• DATASET
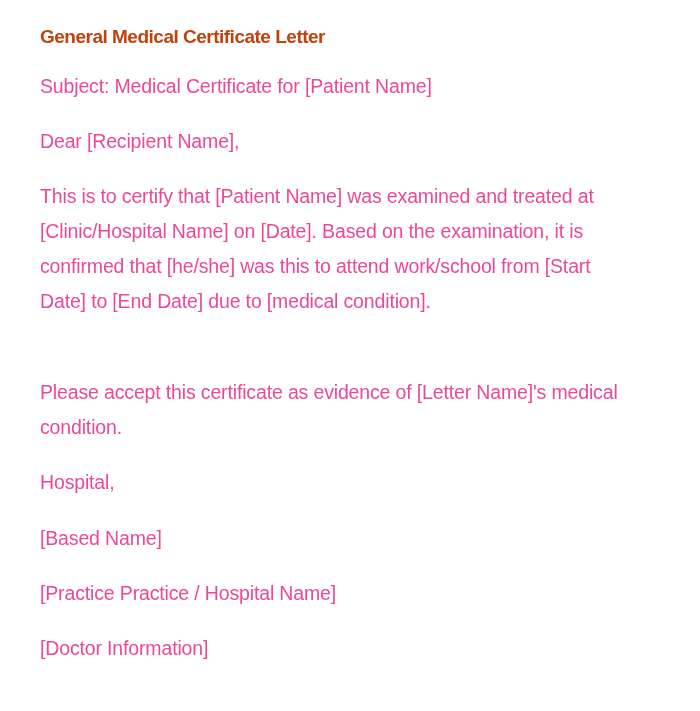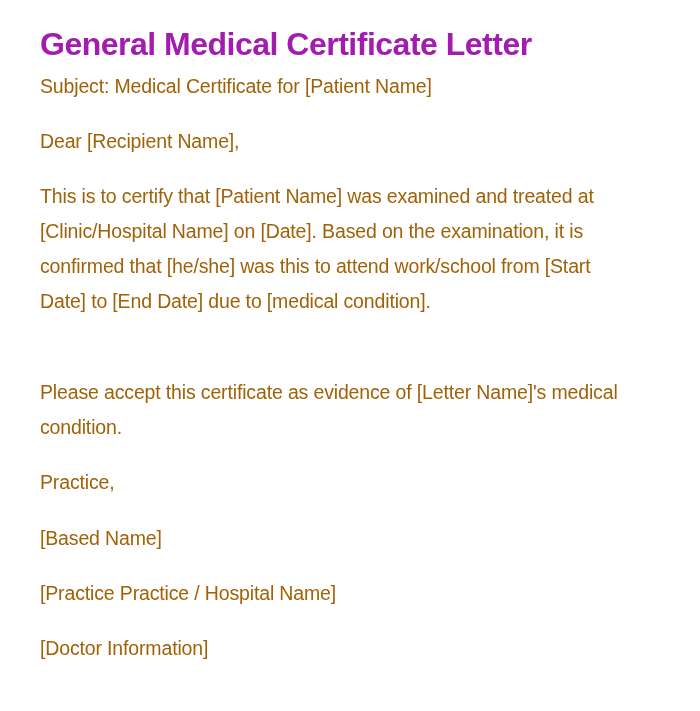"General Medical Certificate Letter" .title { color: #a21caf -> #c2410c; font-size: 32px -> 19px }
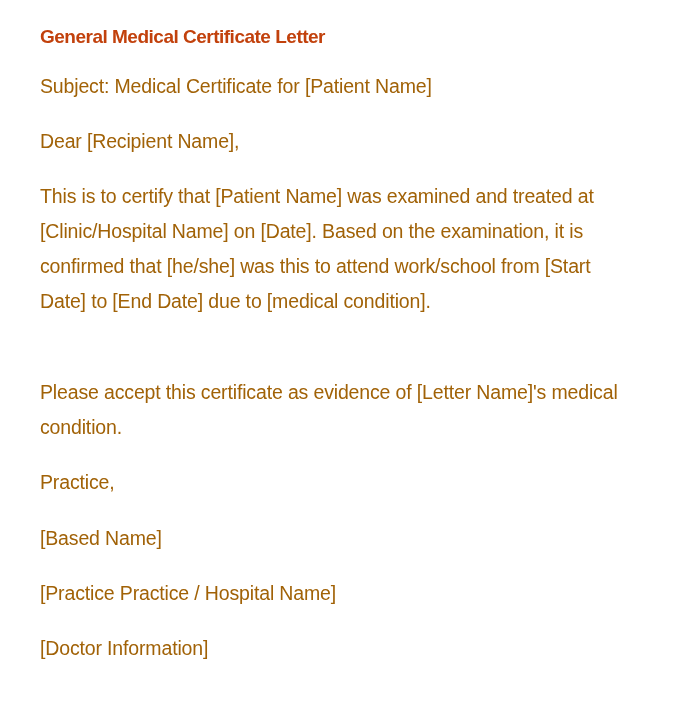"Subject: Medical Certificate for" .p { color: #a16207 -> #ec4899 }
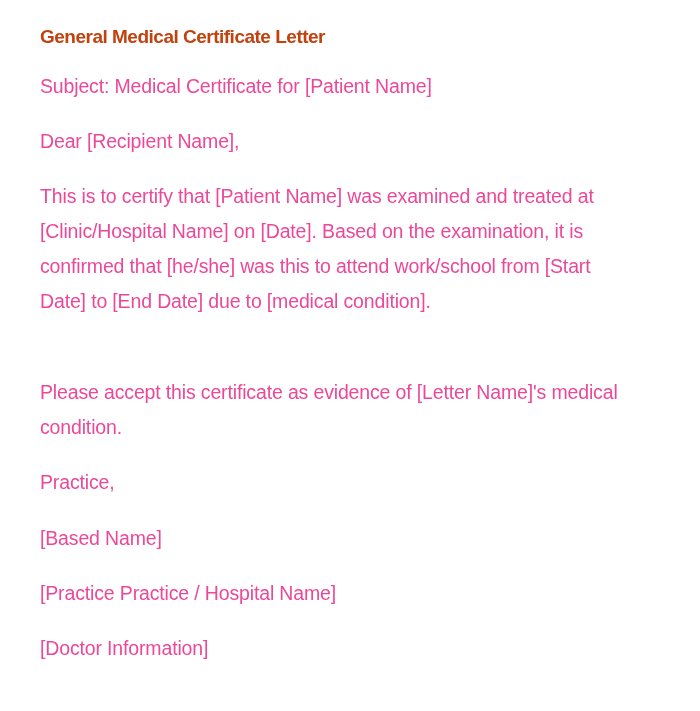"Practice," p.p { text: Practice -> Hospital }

--

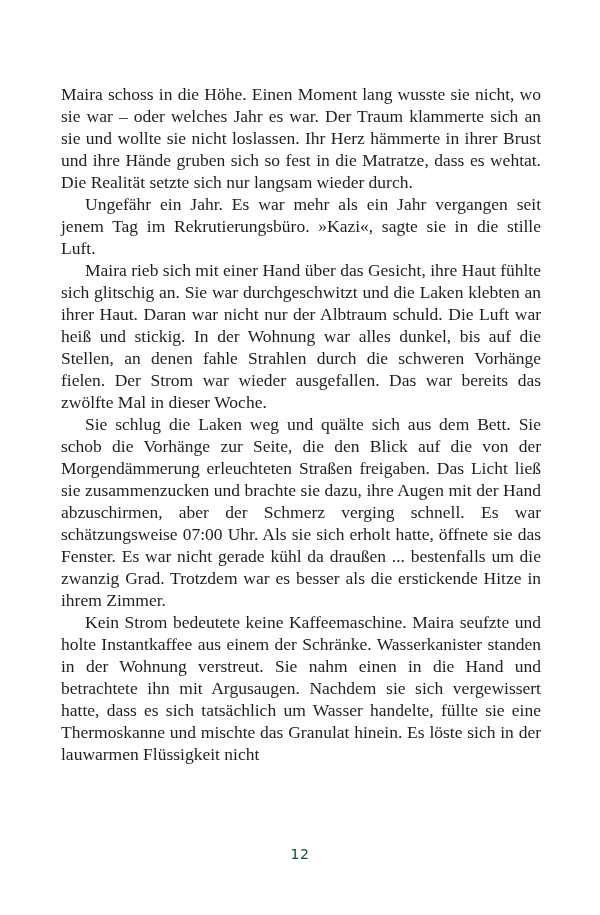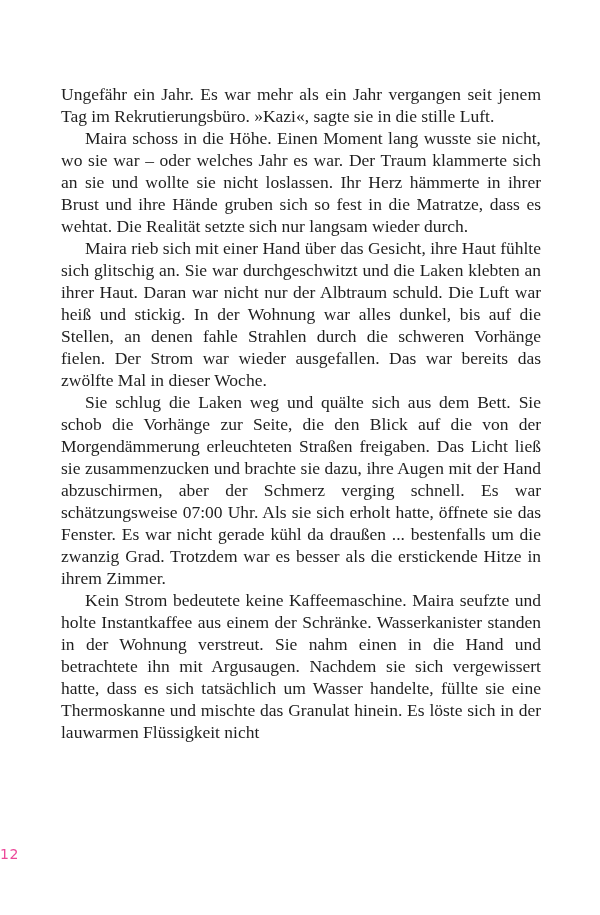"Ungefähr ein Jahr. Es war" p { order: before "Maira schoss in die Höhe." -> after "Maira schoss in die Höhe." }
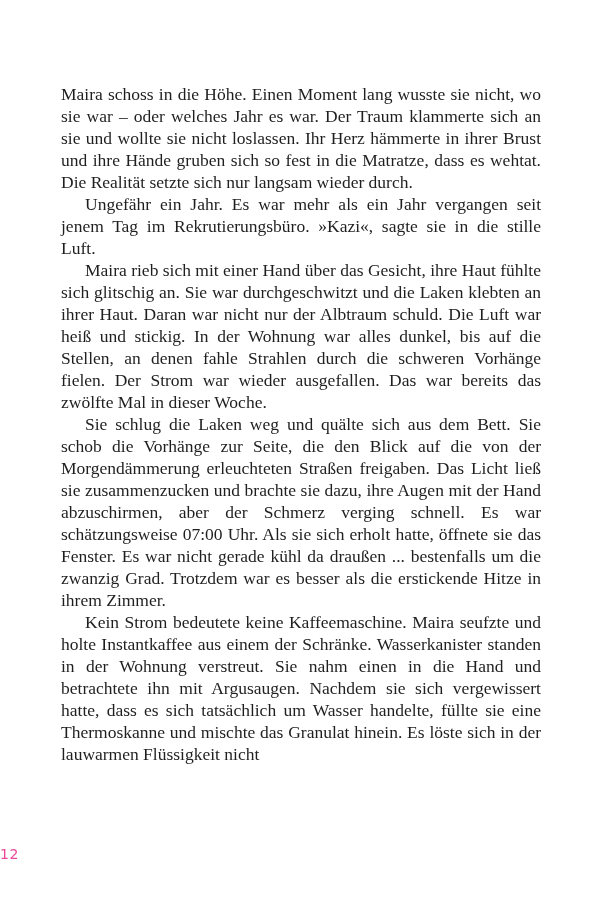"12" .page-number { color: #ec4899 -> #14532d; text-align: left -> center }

---

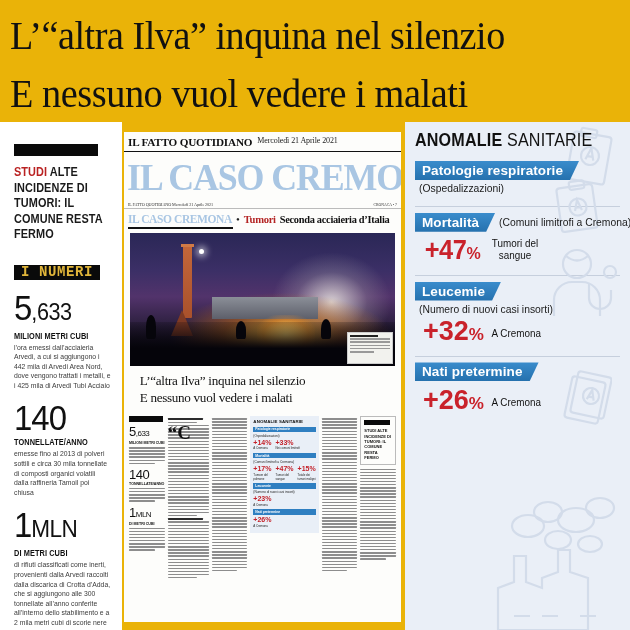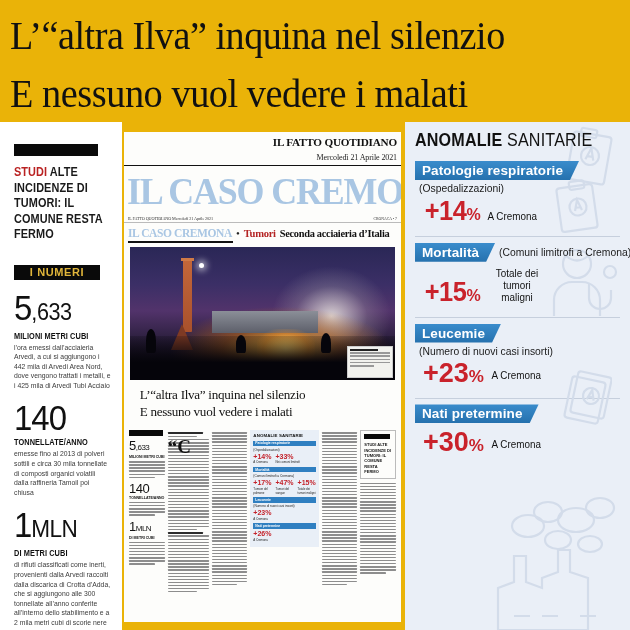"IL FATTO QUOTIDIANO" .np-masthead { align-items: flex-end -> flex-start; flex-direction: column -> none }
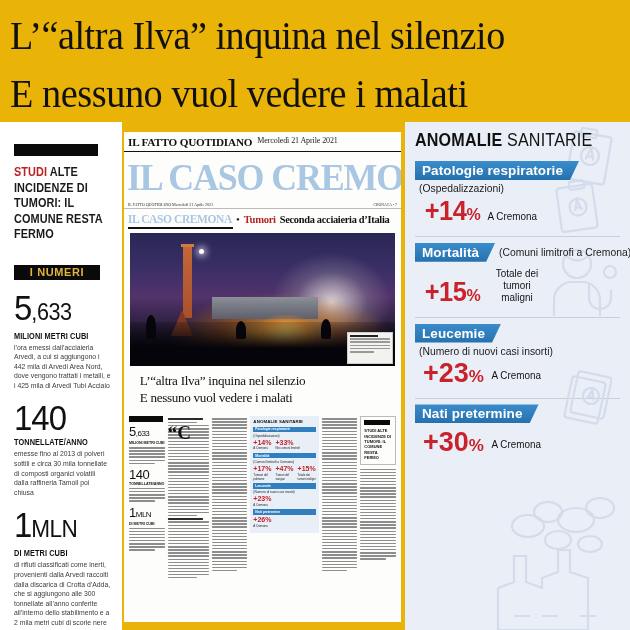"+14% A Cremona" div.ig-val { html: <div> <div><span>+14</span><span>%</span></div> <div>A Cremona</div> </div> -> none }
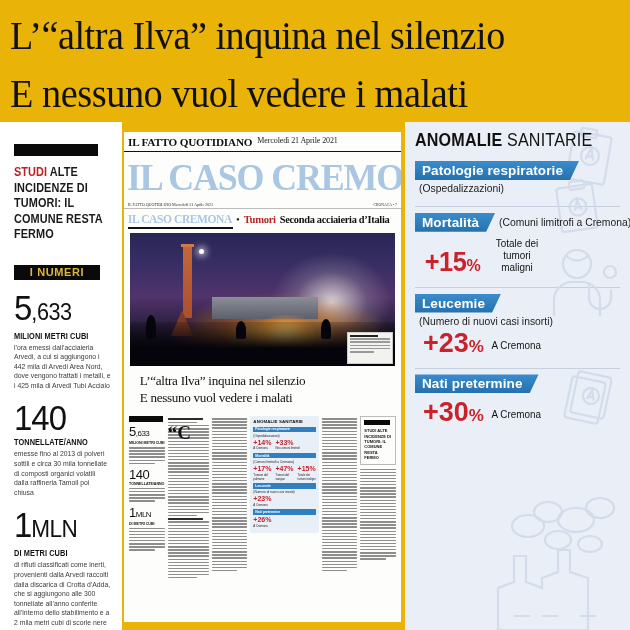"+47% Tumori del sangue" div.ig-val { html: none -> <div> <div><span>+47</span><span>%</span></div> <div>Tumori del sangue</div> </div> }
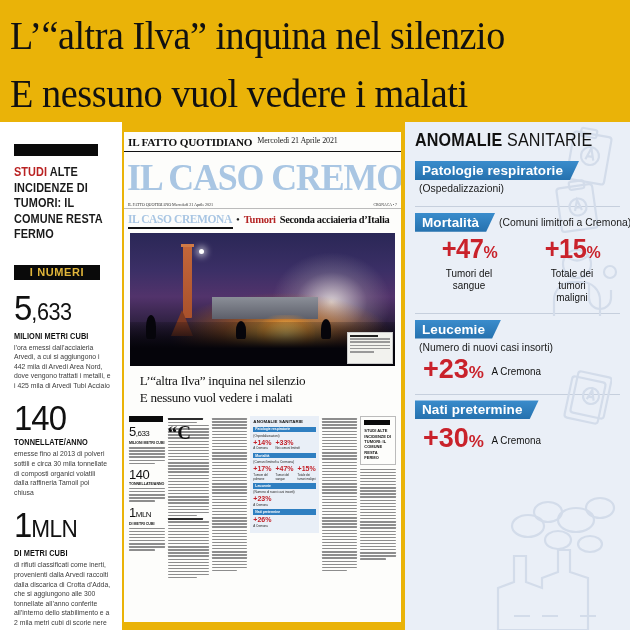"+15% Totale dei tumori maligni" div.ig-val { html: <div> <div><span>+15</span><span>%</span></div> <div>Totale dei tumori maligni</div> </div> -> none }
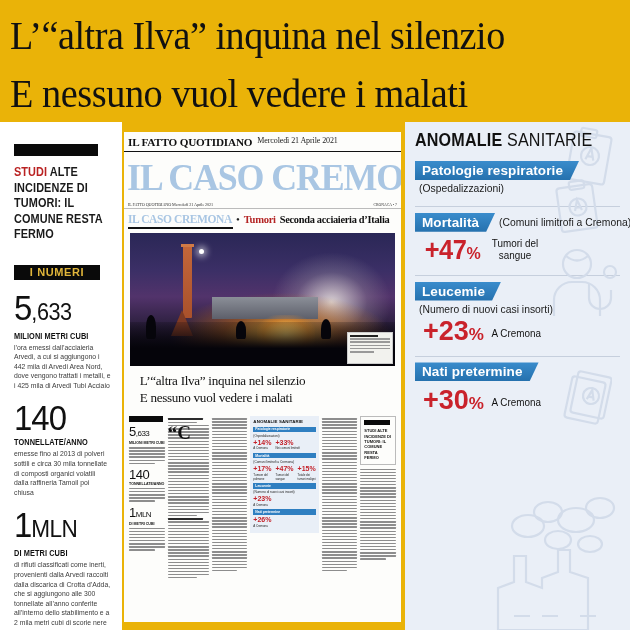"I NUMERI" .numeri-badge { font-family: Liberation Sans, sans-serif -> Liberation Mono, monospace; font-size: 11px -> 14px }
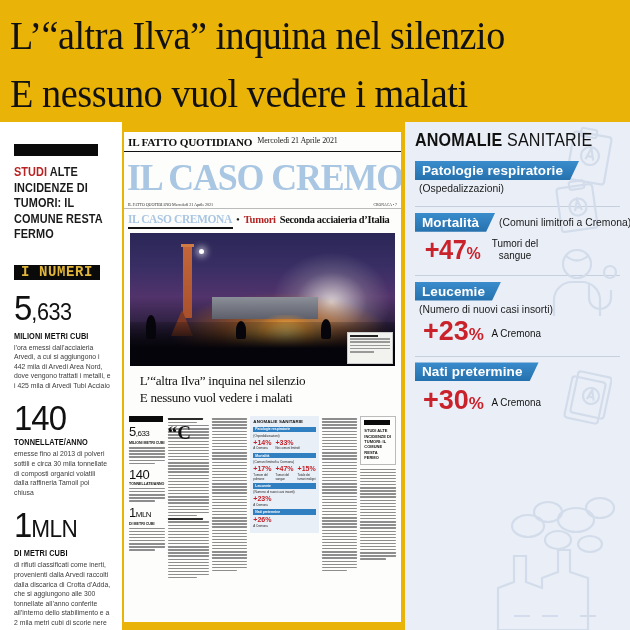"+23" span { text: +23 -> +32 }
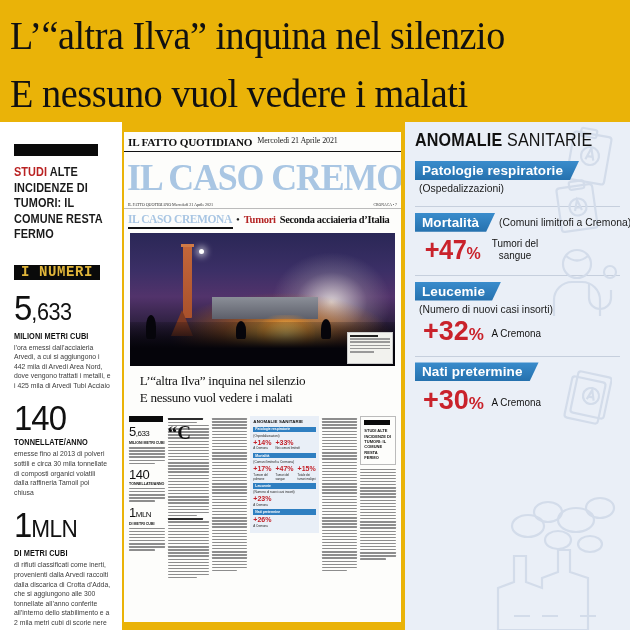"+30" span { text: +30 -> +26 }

• ACTION ITEM
Your reply is to be an exact repeat of the listing above from the line holding "ein Jahr. Es" down to the line holding "color: #ec4899 ->", ends included, pictures excluded.

• OUTPUT
"Ungefähr ein Jahr. Es war" p { order: before "Maira schoss in die Höhe." -> after "Maira schoss in die Höhe." }
"12" .page-number { color: #ec4899 -> #14532d; text-align: left -> center }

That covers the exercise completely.